Doppietta che sin dai titoli mantiene alto il livello di disagio, un misto di repulsione per la vita e di attrazione per le forme più violente, negative e nichiliste dell’esistenza che ha sempre caratterizzato le prove del duo formato da Chip King e Lee Buford e che sposta ulteriormente la matassa sonora sludge verso lande sempre più estreme e interessanti. L’accoppiata col quartetto hc/noise Full Of Hell (Dylan Walker: voce, elettronica, noise; Spencer Hazard: chitarra, noise; David Bland: batteria; Brandon Brown: basso) spinge se possibile addirittura oltre il muro ossessivo con cui i The Body si offrono normalmente. Prendendo in prestito il titolo dalla cara Courtney Love, i Nostri inscenano una specie di concept sul potere dirompente e irrefrenabile della depressione a base di doom stagnante, accelerazioni mortifere, passaggi reiterati che sono un flutto harsh-noise abbrutito da cadenze sludgy e una sensazione di sgradevolezza che sì, ci fa proprio pensare che soffriremo un giorno.

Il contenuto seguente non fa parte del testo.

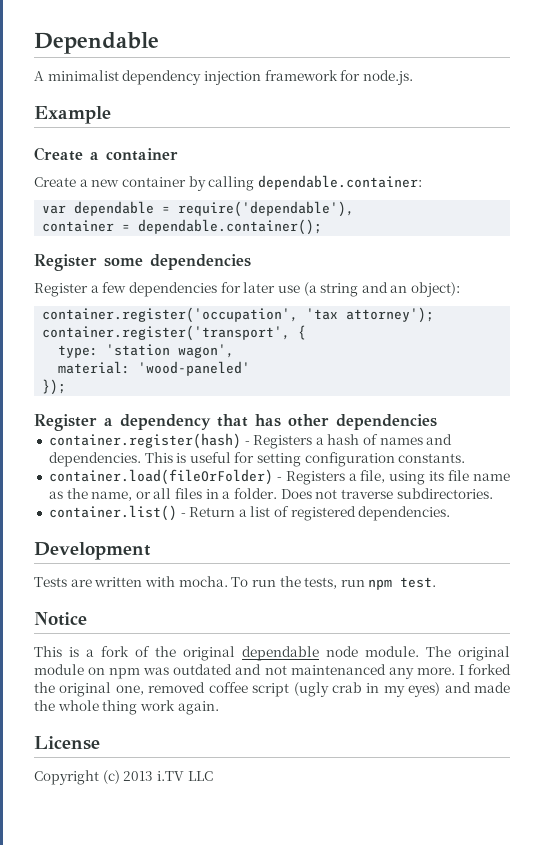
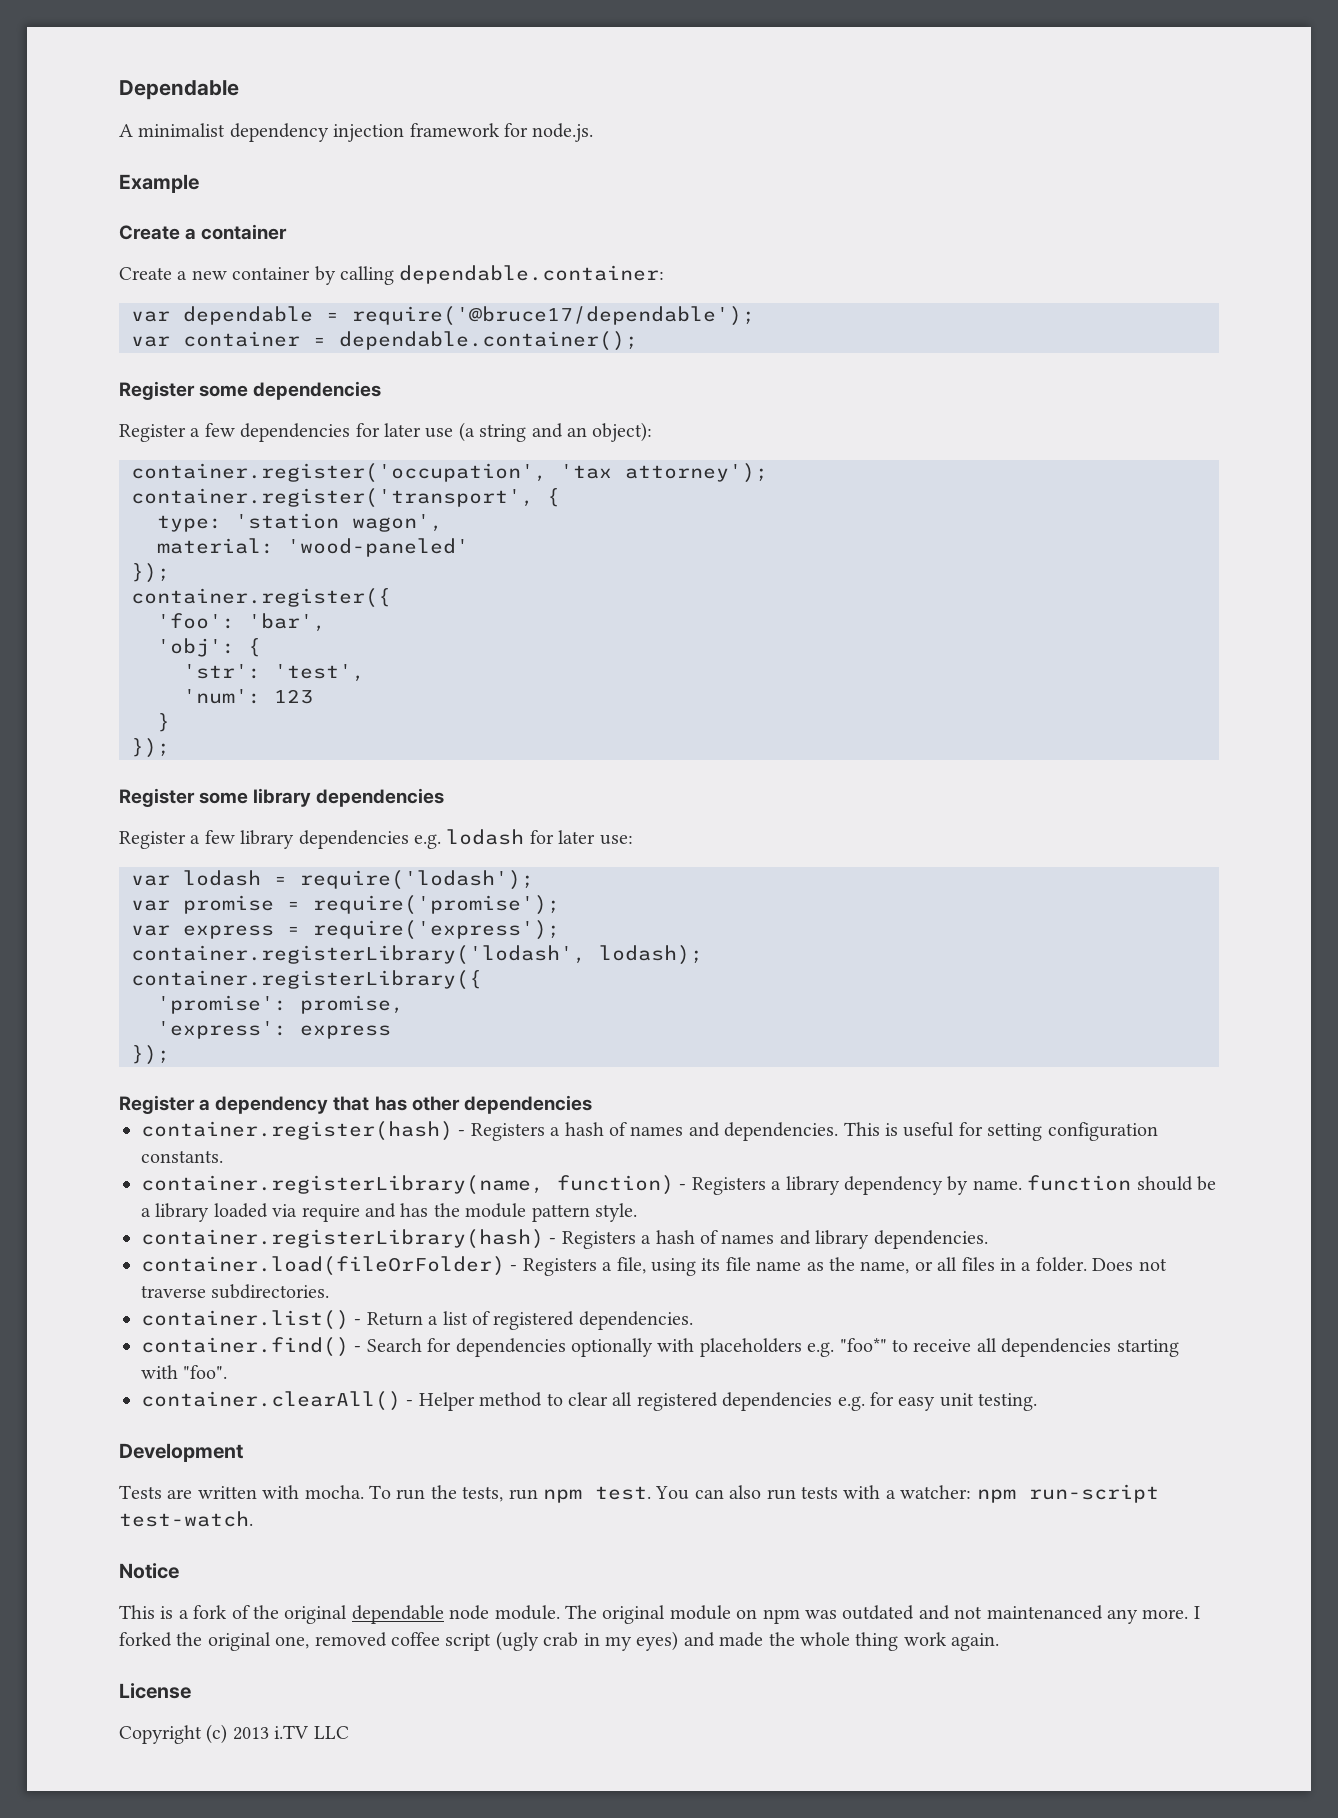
[178,201,355,217] require('dependable'), // -> [352,306,755,326] [131,336,170,347] require('@bruce17/dependable'); // var
(67, 387) none -> [131,588,391,608] [157,613,326,632] [157,638,261,657] [183,664,365,682] [183,689,313,704] [157,713,170,732] [131,738,170,758] [119,788,445,807] [119,829,633,849] [131,870,534,890] [131,895,560,915] [131,920,560,940] [131,945,703,965] [131,970,482,990] [157,995,404,1014] [157,1021,391,1039] [131,1045,170,1065] // container.register({ // 'foo': 'bar', // 'obj': { // 'str': 'test', // 'num': 123 // } // }); // Register some library dependencies // Register a few library dependencies e.g. lodash for later use: // var lodash = require('lodash'); // var promise = require('promise'); // var express = require('express'); // container.registerLibrary('lodash', lodash); // container.registerLibrary({ // 'promise': promise, // 'express': express // });
(466, 458) none -> [141,1175,1216,1195] [141,1203,637,1222] [141,1229,988,1249] // container.registerLibrary(name, function) - Registers a library dependency by name. function should be a library loaded via require and has the module pattern style. // container.registerLibrary(hash) - Registers a hash of names and library dependencies.
(451, 513) none -> [141,1337,1179,1357] [141,1365,228,1379] [141,1391,1038,1411] // container.find() - Search for dependencies optionally with placeholders e.g. "foo*" to receive all dependencies starting with "foo". // container.clearAll() - Helper method to clear all registered dependencies e.g. for easy unit testing.
(437, 582) none -> [655,1484,1159,1503] [119,1511,253,1527] You can also run tests with a watcher: npm run-script test-watch.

L’attacco di No One Deserves Happiness, «the grossest pop album of all time» nella visione distorta del duo, spiazza con l’alternanza tra la voce femminile quasi ethereal di Chrissy Wolpert (The Assembly Of Light Choir) e lo stridio di quella scannata di King, ma non è che l’apripista dell’ennesimo viaggio nel buio, in un gorgo di disperazione che sembra non avere fine. Con una strumentazione che include trombone, violoncello, drum machines e, appunto, voci femminili uno si aspetterebbe una virata “docile”, ma qui disperazione e isolamento, con tutte le sfumature di nero che vi possano venire in mente, la fanno da padroni come e più del solito. E forse, vista l’ampiezza della tavolozza utilizzata – dall’harsh-noise di For You allo sludge apocalittico di Hallow/Hollow, dall’electro-noise asfittico di Two Snakes (costruito su una linea di basso presa da Beyoncè) alla paranoia in bassa battuta di Prescience – (ri)confermano i The Body come band tra le più coraggiose e pesanti del panorama “metal” mondiale.